# New to Screen Printing, question about full shirt screen print



## tfountain (Apr 9, 2008)

Hi I am new to screen printing and wanted to start making t shirts.

The first design I have in mind was a full t shirt print. I was planning on having someone burn the screen for me.

However is it much more difficult to screen a full shirt once I have the screen, than a regular shirt.

Also since I am just getting started do I NEED any fancy equiptment of screen presses to get started or can I jsut improvise.

I see that the screen is supposted to be about an 1/8in about the shirt while screening. Any tips on how to achive this for cheap?

Any other tips on full shirt screening you could give would be great!

thanks

Tommy


----------



## neato (Mar 21, 2006)

I think perhaps you may be biting off a little more than you can chew at this point. Are you sure you're going to have all the tools necessary to do a full print? You'll need: An extra large screen, massive shirt pallet, huge squeegee, giant scoop coater, and a gargantuan exposure unit.

And then, you'll need to have all the normal sized stuff to for regular prints.

There are a lot of guys who have been in this industry for many years who do not have the capabilities to print oversized prints (including us). It's a lot of investment for something that more than likely is just a passing fad. 

I'm not saying you can't do it, but it may be more economical to find someone to print your shirts for you.


----------



## midwaste (Apr 8, 2008)

Agreed with neato^^^ 
Once you look further into screenprinting you'll understand how difficult this is.

As far as the 1/8" offset, tape a paint stirrer to the bottom of the screen.


----------



## tfountain (Apr 9, 2008)

neato said:


> I think perhaps you may be biting off a little more than you can chew at this point. Are you sure you're going to have all the tools necessary to do a full print? You'll need: An extra large screen, massive shirt pallet, huge squeegee, giant scoop coater, and a gargantuan exposure unit.


Do I absolutely need and exposure unit, or can I just let them air dry?


----------



## splathead (Dec 4, 2005)

tfountain said:


> Do I absolutely need and exposure unit, or can I just let them air dry?


The exposure unit is what develops your screen emulsion. You will need one at least as large as your screen.

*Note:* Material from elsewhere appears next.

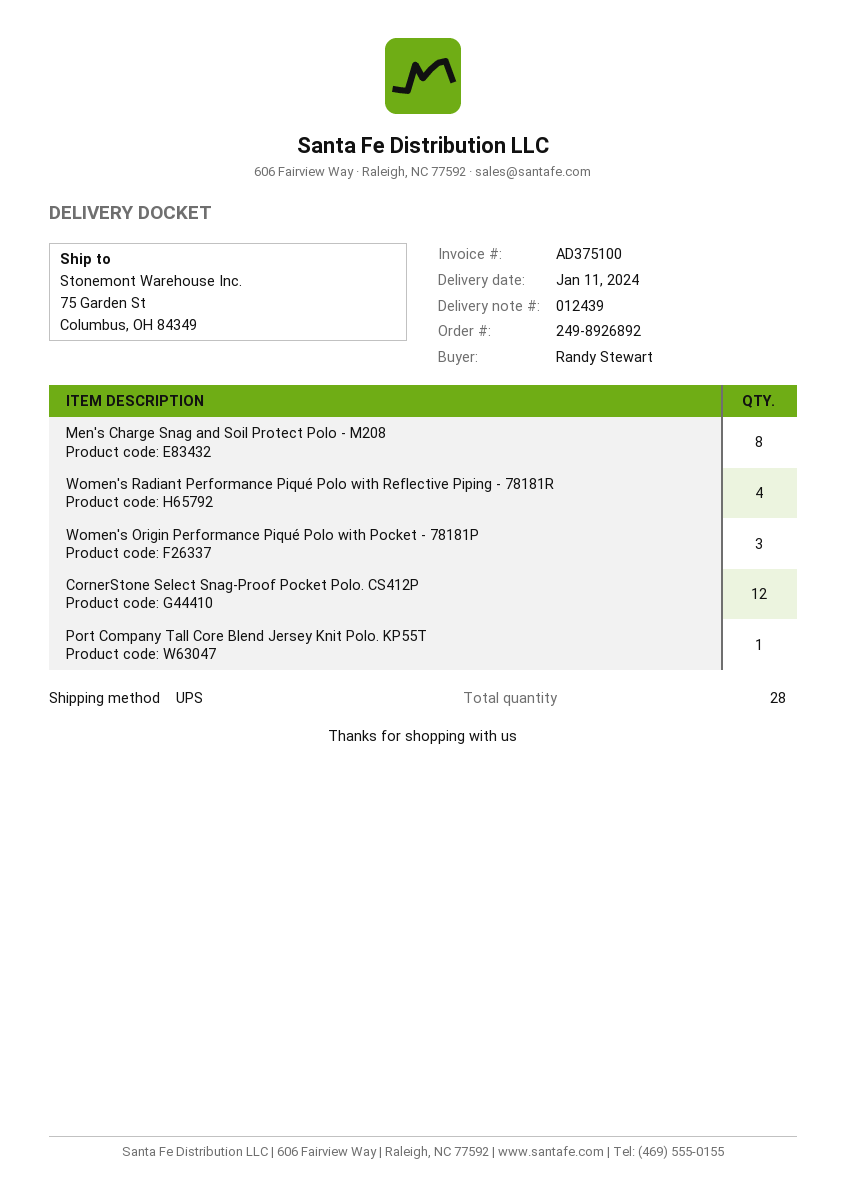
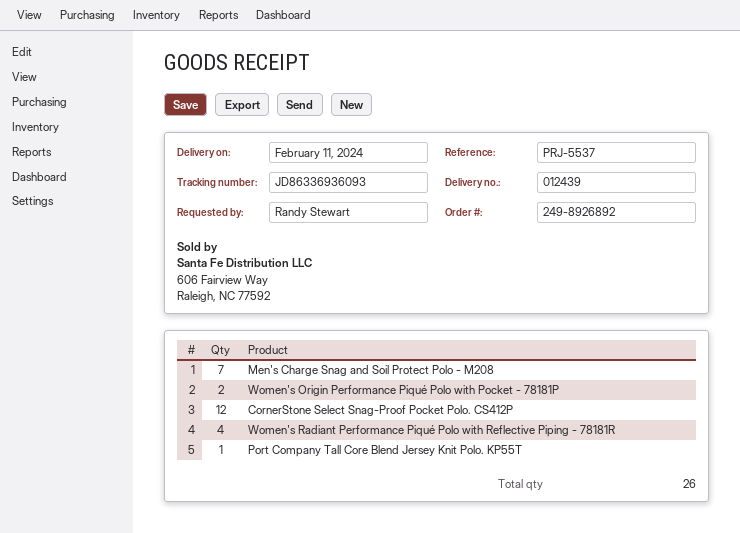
delivery date: 2024-01-11 -> 2024-02-11
Men's Charge Snag and Soil Protect Polo - M208: 8 -> 7
Women's Origin Performance Piqué Polo with Pocket - 78181P: 3 -> 2
total quantity: 28 -> 26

What dries the shirt after printing depends on the ink. If you are using waterbased inks, then air dry is a possibility, but not recommended. You will need either a heat press, flash dryer or regular dryer. Your ink manufacturer will advise you which is best for their ink.

If you are using plastisol inks, air drying is not possible. Plastisol requires a flash or regular dryer.


----------



## tfountain (Apr 9, 2008)

Ok but if I am having someone else burn my screen then I dont need a exposure unit, correct?


----------



## tfountain (Apr 9, 2008)

Also if I am jsut starting out is it possible to you a hair dyer or heat gun to dry/cure the ink?


----------



## midwaste (Apr 8, 2008)

If someone else burns the screen for you, no, you wont need an exposure unit.

A blow dryer is not hot enough to flash/cure plastisols. I use a heat gun to flash in between colors, but I wouldnt recommend it for curing the ink. Use an old oven instead


----------



## Unik Ink (Nov 21, 2006)

Most plastisol ink has to reach a temp of 320 degrees to cure. I guess it really depends on how hot your hair dryer gets and how long you want to sit there and blow it on each individual shirt. If you are doing screen printing as a hobby, you might get away without spending much money, but if you are doing it as a business enterprise, you should learn all that you can, take classes or watch how to dvds, work for a printer for awhile, then think about investing in equipment.


----------



## Unkle Samo (Feb 27, 2008)

I use a flash dryer over 4 quadrants of the t shirt and that takes a ridiculously long time to cure an all over print...I can't even imagine a heat gun, much less a hair dryer! The drying area is way too small and would you really be sure all of the plastisol ink is cured (over a 36" X 40" area)?


----------



## FAT DADDY (Sep 4, 2008)

is there a company who will do a full print shirt...say if you wanted clouds covering enitre shirt and you want 500 of them.
thanks


----------



## Uncle John (Mar 11, 2007)

Fat Daddy, what you asking is unrealistic. The presses to print all over prints cost hundreds of thousand dollars. 500 shirts with clouds would take about 10 min. The cost is in the screens, setup and art.


----------



## chuer24 (Apr 7, 2014)

Uncle John said:


> Fat Daddy, what you asking is unrealistic. The presses to print all over prints cost hundreds of thousand dollars. 500 shirts with clouds would take about 10 min. The cost is in the screens, setup and art.


What company out there is capable of doing this?


----------